There is hardly ever a meeting now that I go into where discussions at breakouts do not digress into personal computing subjects. Popular ones being security, social media, mobile devices and home user data storage.
Herewith a personal angle on the Home Server / data storage discussion.
Oh yes, I have been asked why not use the cloud DropBox, Box.net, SkyDrive amongst other more enterprise solutions available out there. For consumers it is cost and bandwidth. I have many Terabytes of photos and home videos, to put this on Cloud Storage would cost a fortune, not to mention make them un-usable trying to pull them across my 1.5Mb DSL (a 10Mb Broadband package that actually averages out at 1.5mb, the cost of living in the country).
For the benefit of a few clients and to give me something to point future clients at for my own efficiency, herewith some shared personal experience. Please note this is just one solution to a problem that can be solved with more permutations than stars in the constellations so I do not profess to it being definitive by any means.
For me home data storage has been about:
1. Redundancy – making sure my data is not dependent on a single hard drive failure.
2. Secure – providing trusted levels of access controls, not that I don’t trust my family I want to have an environment I can open up to visitors and share photos and family movies etc.
3. Client Backup – Have a convenient backup solution that will back up my entire home PC estate (x9) and Mac’s just point their Time Machine at a shared backup location so voila!
4. Convenience – having a solution that is easy and self-managing to a large extent, allowing family users to self-serve. With a simple backup restoration process as essential.

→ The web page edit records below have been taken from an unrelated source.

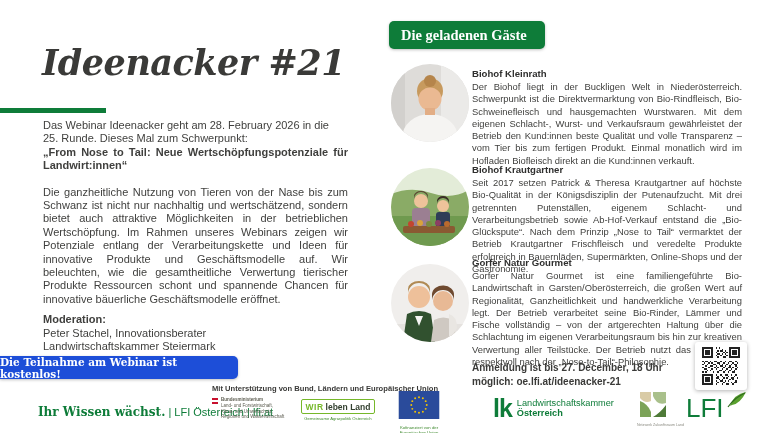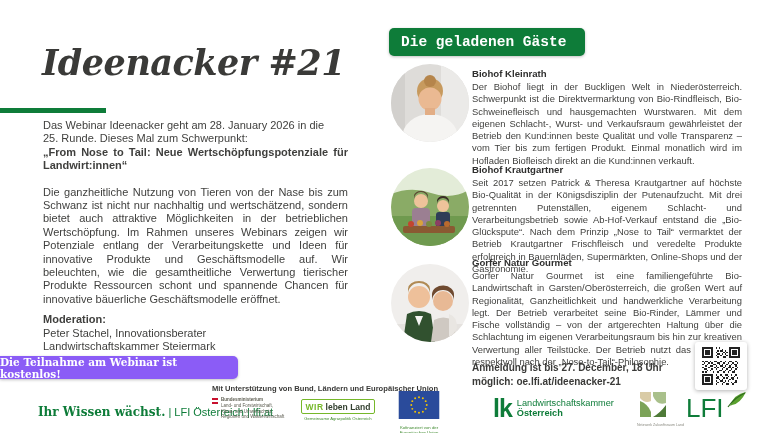"Die geladenen Gäste" .guests-header { font-family: Liberation Mono, monospace -> Liberation Serif, serif; margin-top: 7px -> none; width: 196px -> 156px }
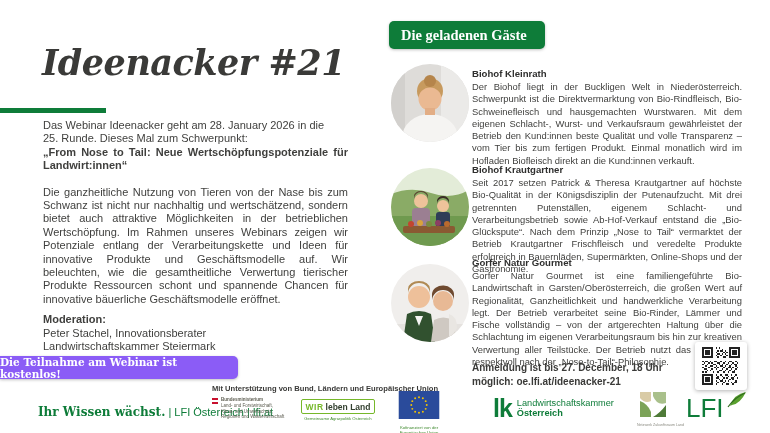"Das Webinar Ideenacker geht am" span { text: January -> February }
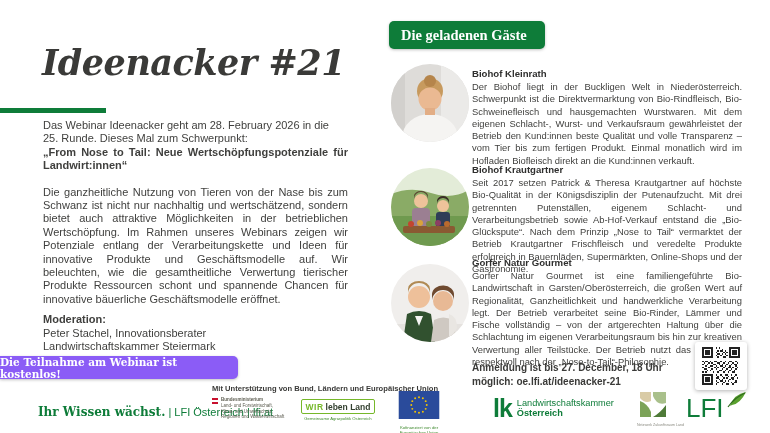"Die Teilnahme am Webinar ist" .free-banner { background: #8b5cf6 -> #1d4ed8 }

5. Remote access – I want to be able to get access to my data safely whilst away from home. This is an extension of point 2 above.
6. Support for Windows and MAC.
7. Extensible – An Operating System I can extend easily.
8. Unobtrusive – A unit that is small and quiet!
The selection of operating system was down to a single choice Microsoft Windows Home Server. It delivered on ALL accounts and more. The backup and restore being an example of how simple it should be, and the ease of network sharing with the end user management for password synchronisation removed the age old ‘family sys.admin’ support role.
Originally based on Windows 2003 under WHS v1, the latest version WHS 2011 is based on Windows 2008 R2. So as you can guest you get all the enterprise tried and tested security and stability of such a mature underlying technology. Furthermore any Windows program can run, so extending the functionality with various streaming media solutions makes it a natural fit for most other home media network units such as XBox, Western Digital, PlayStation etc.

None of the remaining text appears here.